Among the entries below, please show each line that carries the word "level".

= = =

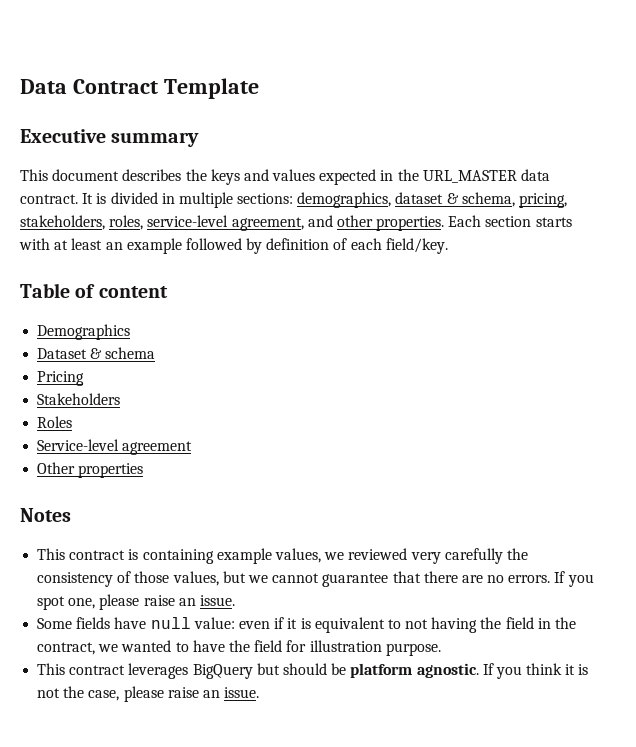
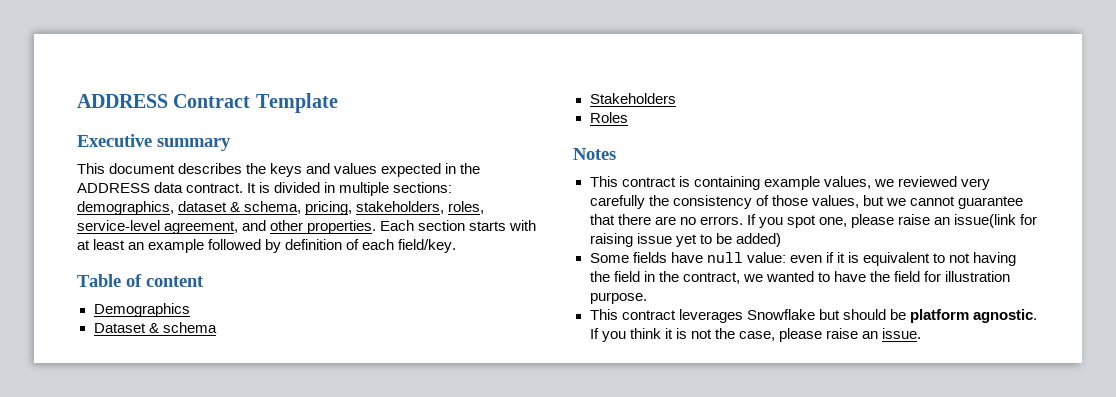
- Data Contract Template
+ ADDRESS Contract Template
- This document describes the keys and values expected in the URL_MASTER data contract.
+ This document describes the keys and values expected in the ADDRESS data contract.
- Pricing
- Service-level agreement
- Other properties
- If you spot one, please raise an issue.
+ If you spot one, please raise an issue(link for raising issue yet to be added)
- This contract leverages BigQuery but should be platform agnostic.
+ This contract leverages Snowflake but should be platform agnostic.

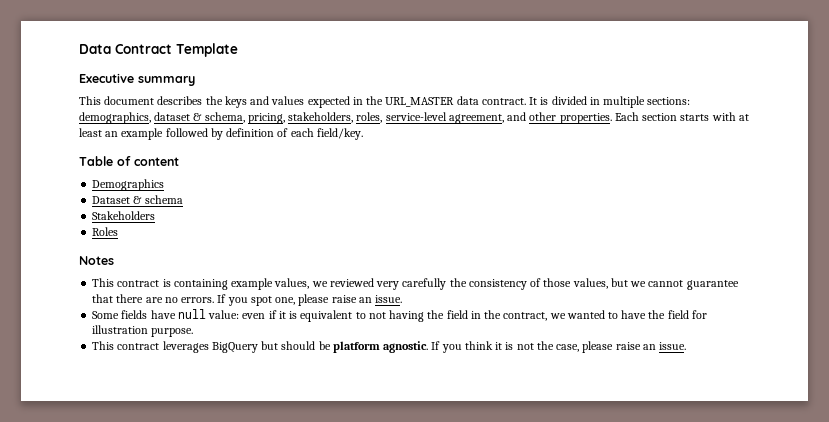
- ADDRESS Contract Template
+ Data Contract Template
- This document describes the keys and values expected in the ADDRESS data contract.
+ This document describes the keys and values expected in the URL_MASTER data contract.
- If you spot one, please raise an issue(link for raising issue yet to be added)
+ If you spot one, please raise an issue.
- This contract leverages Snowflake but should be platform agnostic.
+ This contract leverages BigQuery but should be platform agnostic.

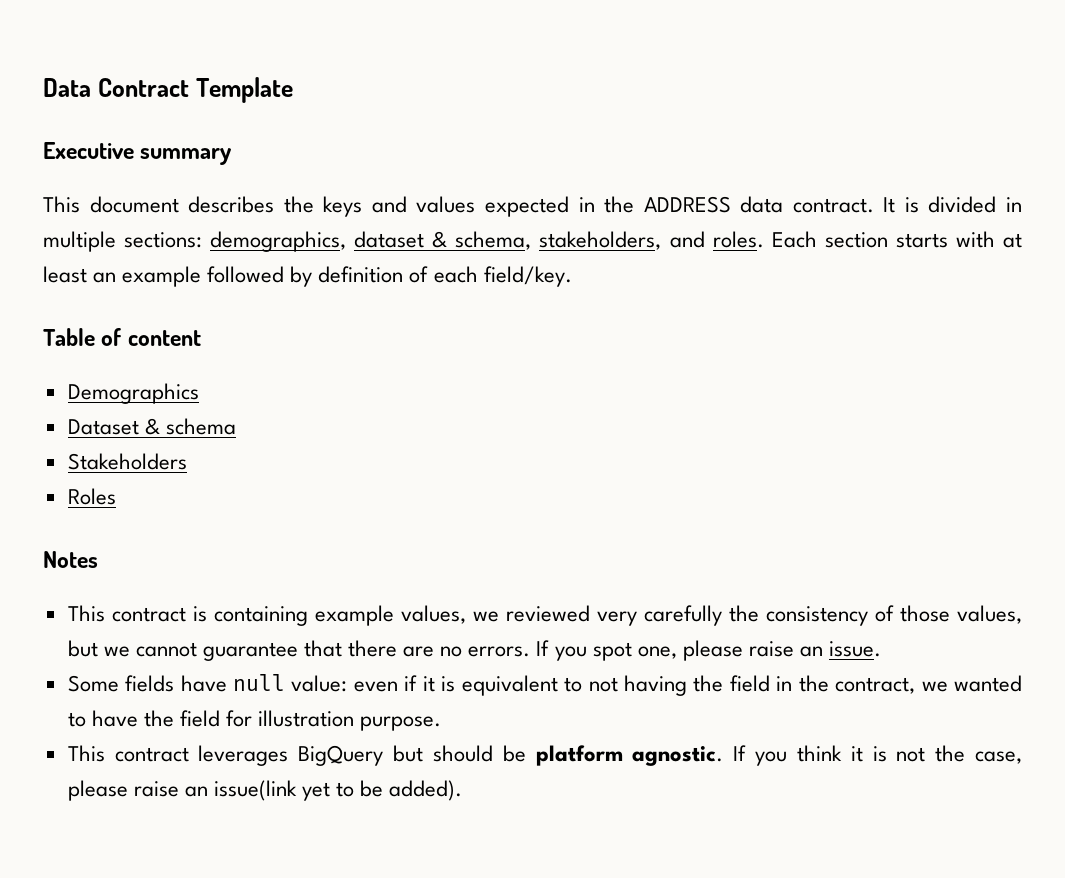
- This document describes the keys and values expected in the URL_MASTER data contract.
+ This document describes the keys and values expected in the ADDRESS data contract.
- It is divided in multiple sections: demographics, dataset & schema, pricing, stakeholders, roles, service-level agreement, and other properties.
+ It is divided in multiple sections: demographics, dataset & schema, stakeholders, and roles.
- If you think it is not the case, please raise an issue.
+ If you think it is not the case, please raise an issue(link yet to be added).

= = =

### [WRITTEN RESPONSE]
- Service-level agreement
- It is divided in multiple sections: demographics, dataset & schema, pricing, stakeholders, roles, service-level agreement, and other properties.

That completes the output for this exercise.